The Latino demand for immigration reform has gained so much traction that evangelical Christian leaders this week publicly allied themselves with President Obama on the issue, including a path to legalization for the nearly 12 million undocumented workers in the country.

Moved by increasingly diverse constituents, white evangelical leaders may otherwise face dwindling support among their growing flocks of Latino parishioners, though pressure is also being exerted by Latino church leaders.

"There is a movement within these denominations," said the Rev. Samuel Cruz, a professor at Union Theological Seminary and the pastor at Trinity Lutheran Church in Sunset Park, Brooklyn, where he leads a culturally-mixed congregation of second and third generation Norwegians and diverse Latinos, who he explains are socially conservative in lifestyle but progressive on immigrant, gay and women's rights. "White evangelical leaders are being pressured by Latino leaders within the church who are saying we will no longer support you on gay marriage if you don't support us on immigration."
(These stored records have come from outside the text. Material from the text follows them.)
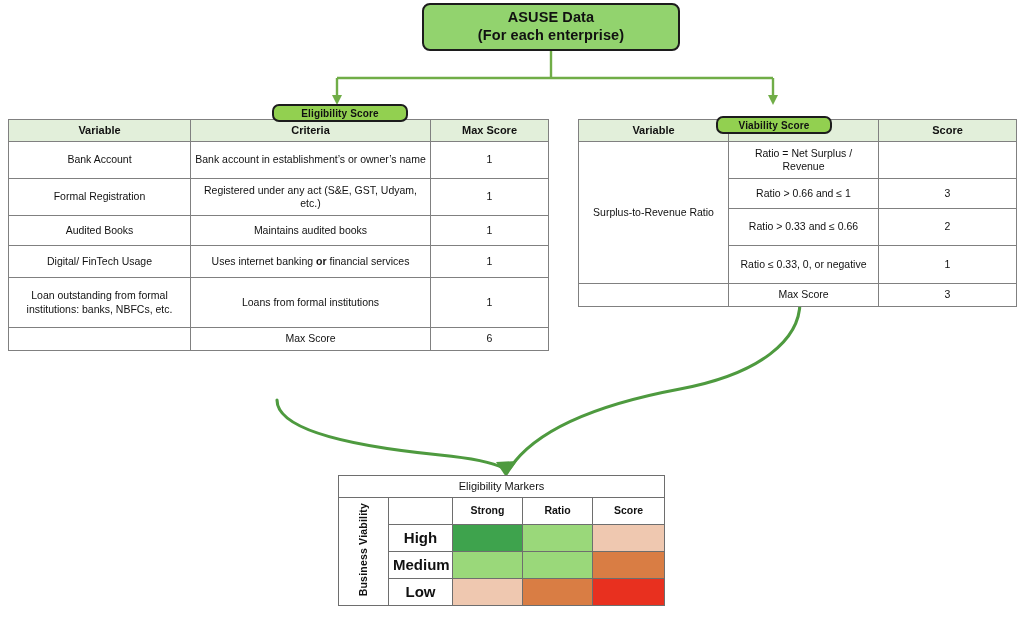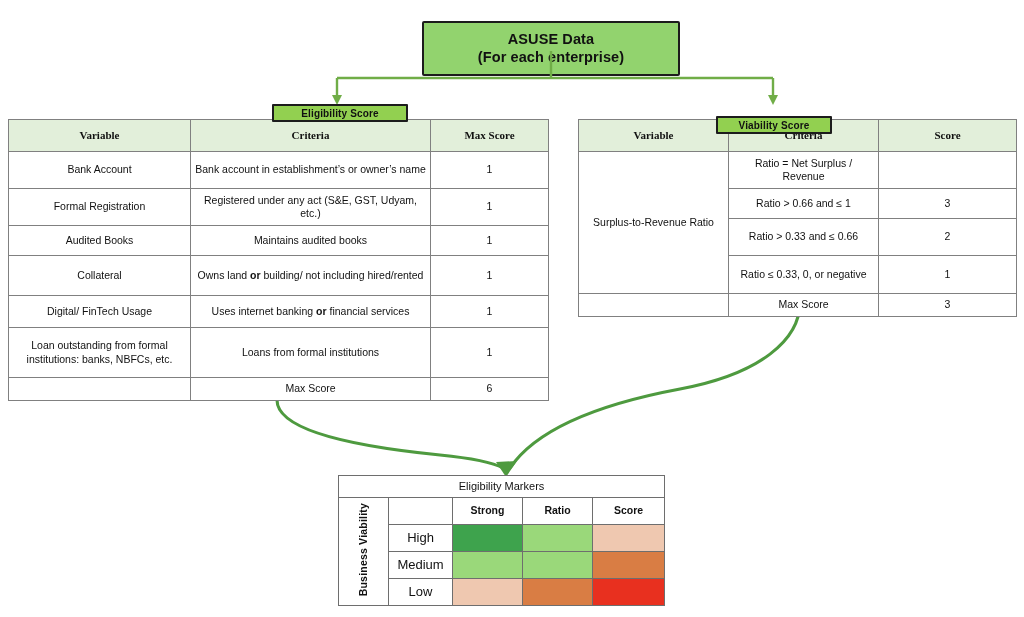--- a/index.html
+++ b/index.html
@@ -20,12 +20,12 @@
   #root-box {
     position: absolute;
     left: 422px;
-    top: 21px;
+    top: 3px;
     width: 258px;
-    height: 55px;
+    height: 48px;
     background: #92d36e;
     border: 2.5px solid #1c1c1c;
-    border-radius: 2px;
+    border-radius: 8px;
     box-sizing: border-box;
     display: flex;
     flex-direction: column;

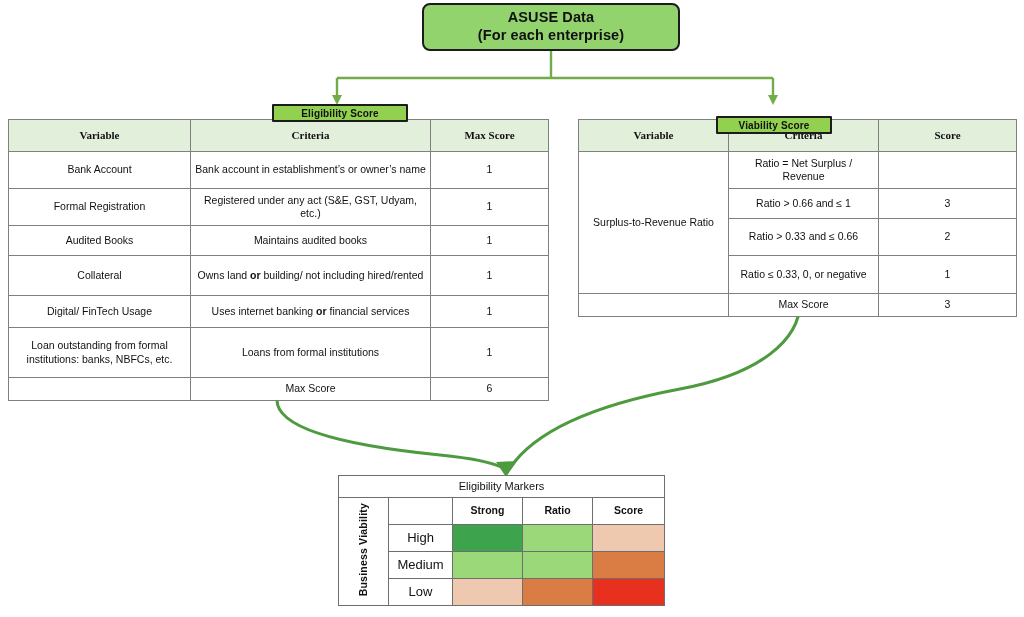--- a/index.html
+++ b/index.html
@@ -54,7 +54,7 @@
     position: absolute;
     background: #92d050;
     border: 2px solid #1c1c1c;
-    border-radius: 1px;
+    border-radius: 7px;
     box-sizing: border-box;
     height: 18px;
     display: flex;

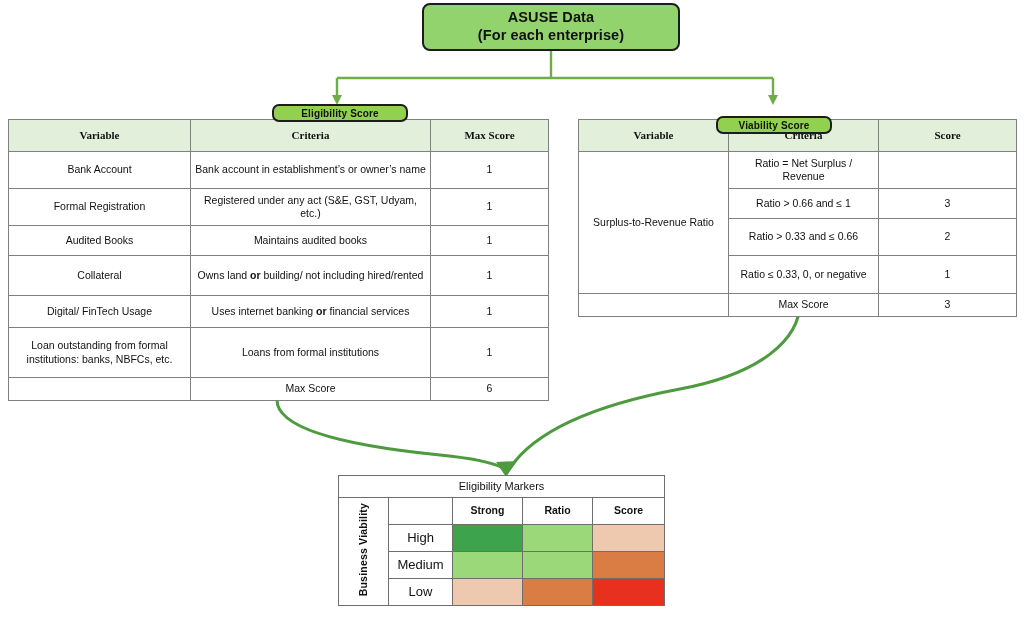--- a/index.html
+++ b/index.html
@@ -89,9 +89,8 @@
     background: #e2efda;
     font-weight: bold;
     font-size: 11px;
-    height: 32px;
+    height: 22px;
     padding: 1px 4px;
-    font-family: Liberation Serif, serif;
   }
   td.var-cell { font-weight: bold; }
   td.total-cell { font-weight: bold; }

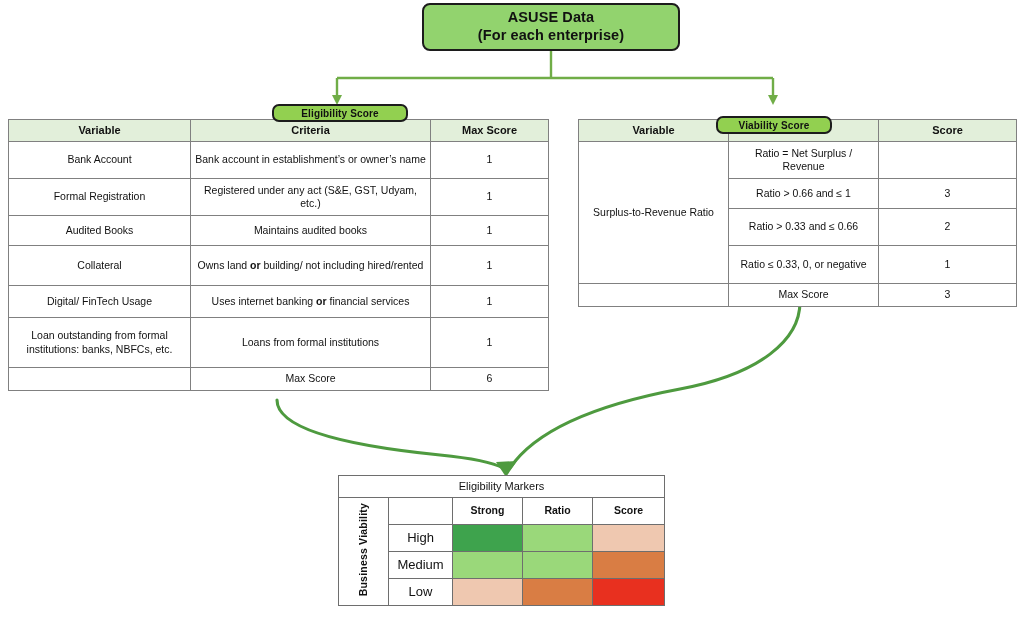--- a/index.html
+++ b/index.html
@@ -213,11 +213,6 @@
       <td>Maintains audited books</td>
       <td>1</td>
     </tr>
-    <tr style="height:40px">
-      <td class="var-cell">Collateral</td>
-      <td><span>Owns land </span><span class="bold-inline">or</span><span> building/ not including hired/rented</span></td>
-      <td>1</td>
-    </tr>
     <tr style="height:32px">
       <td class="var-cell">Digital/ FinTech Usage</td>
       <td><span>Uses internet banking </span><span class="bold-inline">or</span><span> financial services</span></td>

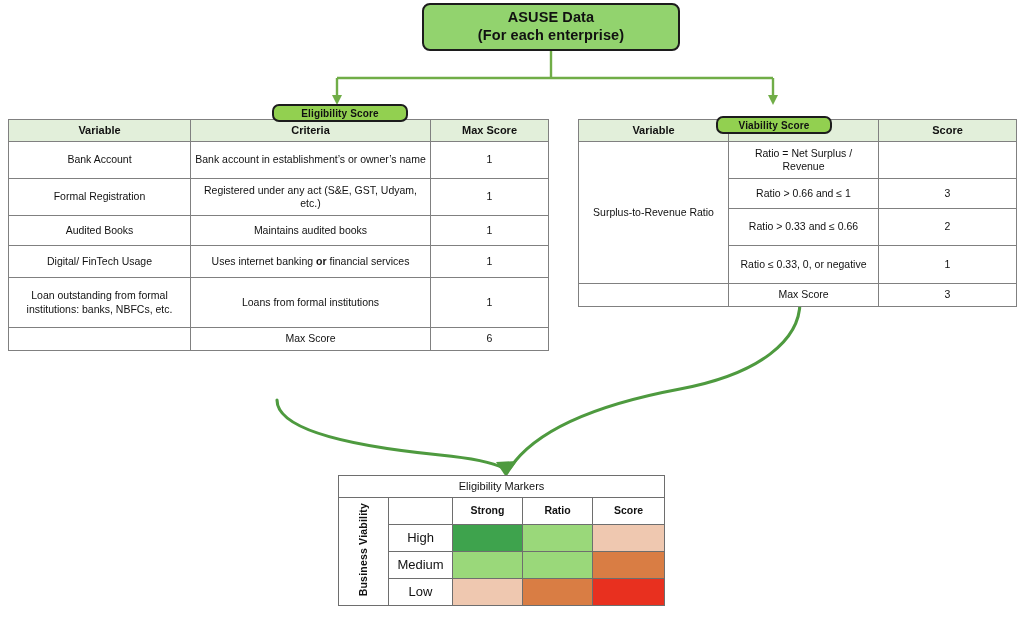--- a/index.html
+++ b/index.html
@@ -122,8 +122,8 @@
   #matrix-table col.m5 { width: 72px; }
   #matrix-table td {
     height: 27px;
-    font-size: 13px;
-    font-weight: normal;
+    font-size: 15px;
+    font-weight: bold;
     border: 1px solid #6e6e6e;
   }
   #matrix-table td.mx-title {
Coalition building between Latino groups is intensifying around immigration reform, but not around Puerto Rican Statehood. While increasingly diverse organizations historically affiliated with Puerto Ricans, such as Hispanic Federation in New York and Latino Leadership Alliance of New Jersey, have placed immigration reform high on their agendas, the reverse does not hold regarding Puerto Rican Statehood for Mexican-American organizations and individuals, who on the whole do not know much about Puerto Rico, Cuba or the Dominican Republic, noted MAPA's López.

"Appealing to Mexican-Americans via support for Puerto Rican Statehood only demonstrates ignorance about the diversity of Latino groups, not just between them but within them, such as generational shifts," said López, adding that Democratic Party leadership is also guilty of this.
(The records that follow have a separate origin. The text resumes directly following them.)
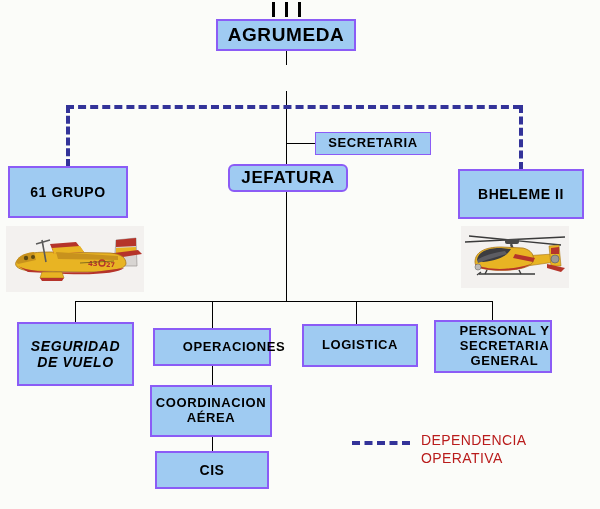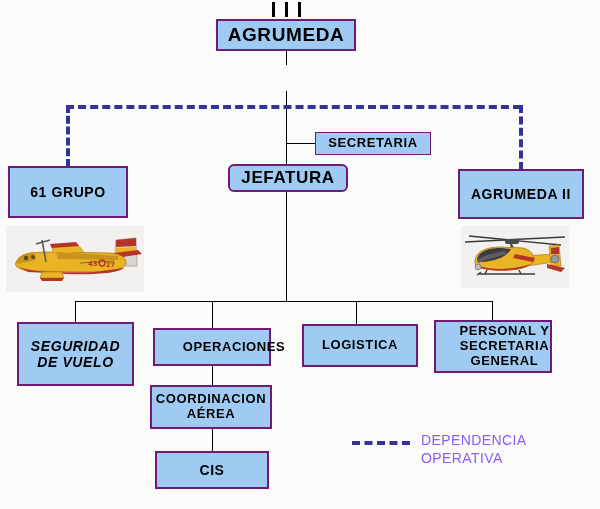--- a/index.html
+++ b/index.html
@@ -21,7 +21,7 @@
     position: absolute;
     box-sizing: border-box;
     background: #9fcbf2;
-    border: 2px solid #701a75;
+    border: 2px solid #8b5cf6;
     display: flex;
     align-items: center;
     justify-content: center;

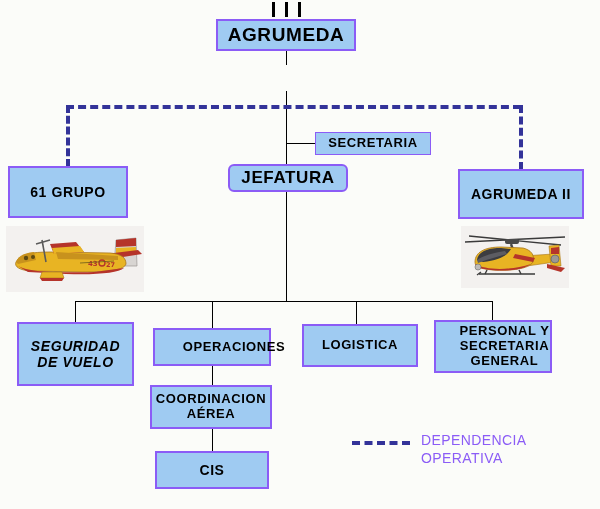--- a/index.html
+++ b/index.html
@@ -139,7 +139,7 @@
 
   <div class="node" style="left:8px; top:166px; width:120px; height:52px; font-size:14px;">61 GRUPO</div>
 
-  <div class="node" style="left:458px; top:169px; width:126px; height:50px; font-size:14px;">AGRUMEDA II</div>
+  <div class="node" style="left:458px; top:169px; width:126px; height:50px; font-size:14px;">BHELEME II</div>
 
   <div class="node" style="left:17px; top:322px; width:117px; height:64px; font-size:14px; white-space:pre-line;font-style:italic;">SEGURIDAD
 DE VUELO</div>

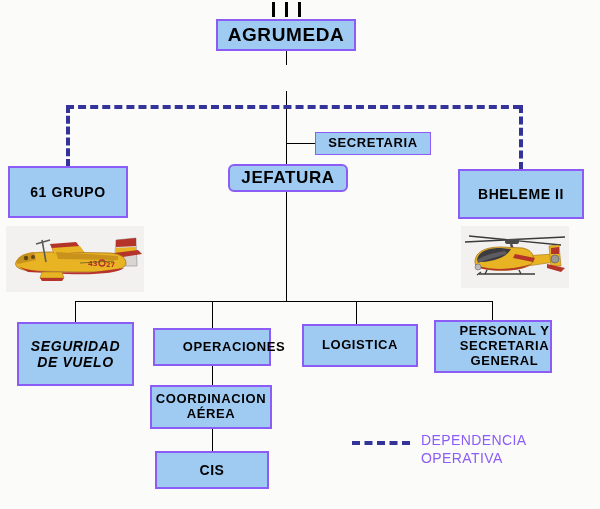--- a/index.html
+++ b/index.html
@@ -152,7 +152,7 @@
 SECRETARIA
 GENERAL</div>
 
-  <div class="node" style="left:150px; top:385px; width:122px; height:44px; font-size:13px; white-space:pre-line;">COORDINACION
+  <div class="node" style="left:150px; top:385px; width:122px; height:52px; font-size:13px; white-space:pre-line;">COORDINACION
 AÉREA</div>
 
   <div class="node" style="left:155px; top:451px; width:114px; height:38px; font-size:14px;">CIS</div>

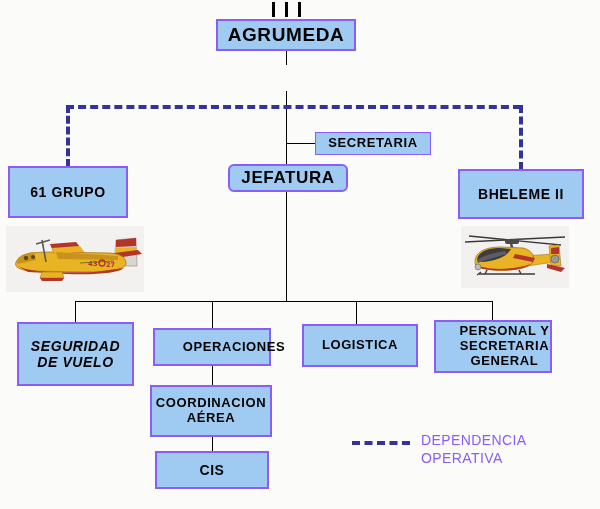--- a/index.html
+++ b/index.html
@@ -84,7 +84,7 @@
     flex: none;
   }
   .legend-label {
-    color: #8b5cf6;
+    color: #b91c1c;
     font-size: 14px;
     line-height: 1.28;
     letter-spacing: 0.4px;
All key Puerto Rican civil rights groups have forcefully opposed the Arizona profiling law as part of broad Latino coalitions, said Clarissa Martínez De Castro, Director of Immigration and National Campaigns for the National Council of La Raza (NCLR), the largest Latino civil rights organization in the U.S., now pan-Hispanic. Puerto Rican Statehood, however, is seen as an issue that must be deferred to the Puerto Rican community to decide, she added.

While economy, jobs, education remain primary, the tone of the debate over immigration "touches a nerve, because it's about respect," she said, and all Latinos, regardless of citizenship or immigration status, bear the brunt of civil rights violations when the rhetoric gets ugly. The history of harassment due to immigration affects Puerto Ricans, even though Puerto Ricans were granted U.S. citizenship in 1917 (in time to draft them into World War I).

It doesn't help that mass media, including Spanish-language television, neglects to adequately cover Puerto Rico, despite the fact that as the second largest Latino group, Puerto Ricans number more than 4 million, with 800,000 in New York and growing numbers in Central Florida, making up nine percent of the U.S. Latino population (not counting the additional 4 million in Puerto Rico). Mexican-Americans comprise 66 percent, by far the largest group.

It is doubtful a majority of Puerto Ricans will approve Statehood anyway, as they opted not to in three plebiscites from 1967 to 1998, and are fiercely attached to their international sports teams and beauty pageant contestants, as well as to Spanish.

Though Republican-Democrat is not an operative paradigm there, political scientists perceive Puerto Rico as more Democrat-friendly in part because of economic hardship, with unemployment at 17 percent and about 49 percent living below the poverty line. Finally, broad core Republican support for Statehood is as unlikely as their backing immigration reform, commented Meléndez, "because it's the same Spanish speaking, brown faces."

The very idea of Puerto Rican Statehood being touted as appealing only insofar as it can temporarily boost Latino support for Republicans certainly indicates how incompatible that may be as a solution to finally ending U.S. colonialism there.